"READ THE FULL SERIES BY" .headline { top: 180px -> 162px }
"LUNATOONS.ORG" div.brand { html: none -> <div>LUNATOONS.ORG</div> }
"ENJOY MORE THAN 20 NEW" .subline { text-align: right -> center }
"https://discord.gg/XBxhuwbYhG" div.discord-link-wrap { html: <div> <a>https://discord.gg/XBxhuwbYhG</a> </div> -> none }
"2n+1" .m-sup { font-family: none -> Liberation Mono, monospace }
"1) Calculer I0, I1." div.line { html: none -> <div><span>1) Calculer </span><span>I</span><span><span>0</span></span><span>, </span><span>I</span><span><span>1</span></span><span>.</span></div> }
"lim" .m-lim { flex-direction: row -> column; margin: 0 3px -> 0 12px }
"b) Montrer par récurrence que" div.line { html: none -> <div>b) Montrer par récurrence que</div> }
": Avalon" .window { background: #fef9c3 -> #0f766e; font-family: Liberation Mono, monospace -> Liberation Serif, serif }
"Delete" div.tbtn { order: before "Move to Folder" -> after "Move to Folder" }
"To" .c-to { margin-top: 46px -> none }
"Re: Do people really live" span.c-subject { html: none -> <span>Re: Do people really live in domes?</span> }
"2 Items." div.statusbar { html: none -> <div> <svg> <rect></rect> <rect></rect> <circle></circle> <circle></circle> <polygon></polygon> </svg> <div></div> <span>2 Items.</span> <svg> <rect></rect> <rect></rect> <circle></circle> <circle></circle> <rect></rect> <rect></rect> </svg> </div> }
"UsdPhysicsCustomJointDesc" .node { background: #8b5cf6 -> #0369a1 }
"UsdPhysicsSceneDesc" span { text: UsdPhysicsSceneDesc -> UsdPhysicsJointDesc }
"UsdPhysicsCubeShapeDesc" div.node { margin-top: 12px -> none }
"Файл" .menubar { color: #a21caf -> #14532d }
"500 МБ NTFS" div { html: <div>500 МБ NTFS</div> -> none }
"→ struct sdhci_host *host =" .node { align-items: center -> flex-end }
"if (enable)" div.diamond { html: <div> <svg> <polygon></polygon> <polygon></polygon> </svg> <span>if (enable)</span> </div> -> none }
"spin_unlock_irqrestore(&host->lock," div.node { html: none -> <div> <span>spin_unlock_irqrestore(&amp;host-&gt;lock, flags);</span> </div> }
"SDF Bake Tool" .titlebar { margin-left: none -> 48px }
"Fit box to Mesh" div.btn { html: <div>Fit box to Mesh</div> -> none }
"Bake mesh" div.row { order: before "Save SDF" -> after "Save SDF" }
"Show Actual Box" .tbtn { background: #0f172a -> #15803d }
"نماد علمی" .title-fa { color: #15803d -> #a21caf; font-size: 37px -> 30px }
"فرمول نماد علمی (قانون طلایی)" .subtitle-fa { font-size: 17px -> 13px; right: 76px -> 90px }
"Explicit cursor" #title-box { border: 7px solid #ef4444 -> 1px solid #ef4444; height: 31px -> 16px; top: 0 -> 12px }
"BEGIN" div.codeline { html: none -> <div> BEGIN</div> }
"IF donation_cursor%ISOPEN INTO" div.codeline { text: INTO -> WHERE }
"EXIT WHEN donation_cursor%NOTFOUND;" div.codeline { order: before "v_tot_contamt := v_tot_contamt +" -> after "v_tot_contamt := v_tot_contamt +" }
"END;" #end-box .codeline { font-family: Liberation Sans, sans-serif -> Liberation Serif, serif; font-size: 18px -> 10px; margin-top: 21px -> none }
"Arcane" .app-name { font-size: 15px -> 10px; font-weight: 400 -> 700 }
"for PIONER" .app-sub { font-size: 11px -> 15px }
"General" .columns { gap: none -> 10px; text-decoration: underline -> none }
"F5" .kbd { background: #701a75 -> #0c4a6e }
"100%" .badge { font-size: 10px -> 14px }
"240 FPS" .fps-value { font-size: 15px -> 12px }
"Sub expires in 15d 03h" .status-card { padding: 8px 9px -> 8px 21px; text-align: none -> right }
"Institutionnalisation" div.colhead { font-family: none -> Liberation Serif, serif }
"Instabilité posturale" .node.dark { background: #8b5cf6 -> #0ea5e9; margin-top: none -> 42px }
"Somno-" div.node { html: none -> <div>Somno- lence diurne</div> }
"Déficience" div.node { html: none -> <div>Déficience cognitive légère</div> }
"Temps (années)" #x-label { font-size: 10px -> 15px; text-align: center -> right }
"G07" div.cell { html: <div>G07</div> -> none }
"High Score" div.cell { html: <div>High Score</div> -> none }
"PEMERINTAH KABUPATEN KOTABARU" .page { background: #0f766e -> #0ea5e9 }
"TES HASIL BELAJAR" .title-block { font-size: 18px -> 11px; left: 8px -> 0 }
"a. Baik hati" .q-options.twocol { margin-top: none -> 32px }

* * *

## Exercise details
Look above for the line containing "margin-top: 12px ->" and the line containing "-> <div> BEGIN</div>". Transcribe both, with the lines between them, exactly.

## Response to this exercise
"UsdPhysicsCubeShapeDesc" div.node { margin-top: 12px -> none }
"Файл" .menubar { color: #a21caf -> #14532d }
"500 МБ NTFS" div { html: <div>500 МБ NTFS</div> -> none }
"→ struct sdhci_host *host =" .node { align-items: center -> flex-end }
"if (enable)" div.diamond { html: <div> <svg> <polygon></polygon> <polygon></polygon> </svg> <span>if (enable)</span> </div> -> none }
"spin_unlock_irqrestore(&host->lock," div.node { html: none -> <div> <span>spin_unlock_irqrestore(&amp;host-&gt;lock, flags);</span> </div> }
"SDF Bake Tool" .titlebar { margin-left: none -> 48px }
"Fit box to Mesh" div.btn { html: <div>Fit box to Mesh</div> -> none }
"Bake mesh" div.row { order: before "Save SDF" -> after "Save SDF" }
"Show Actual Box" .tbtn { background: #0f172a -> #15803d }
"نماد علمی" .title-fa { color: #15803d -> #a21caf; font-size: 37px -> 30px }
"فرمول نماد علمی (قانون طلایی)" .subtitle-fa { font-size: 17px -> 13px; right: 76px -> 90px }
"Explicit cursor" #title-box { border: 7px solid #ef4444 -> 1px solid #ef4444; height: 31px -> 16px; top: 0 -> 12px }
"BEGIN" div.codeline { html: none -> <div> BEGIN</div> }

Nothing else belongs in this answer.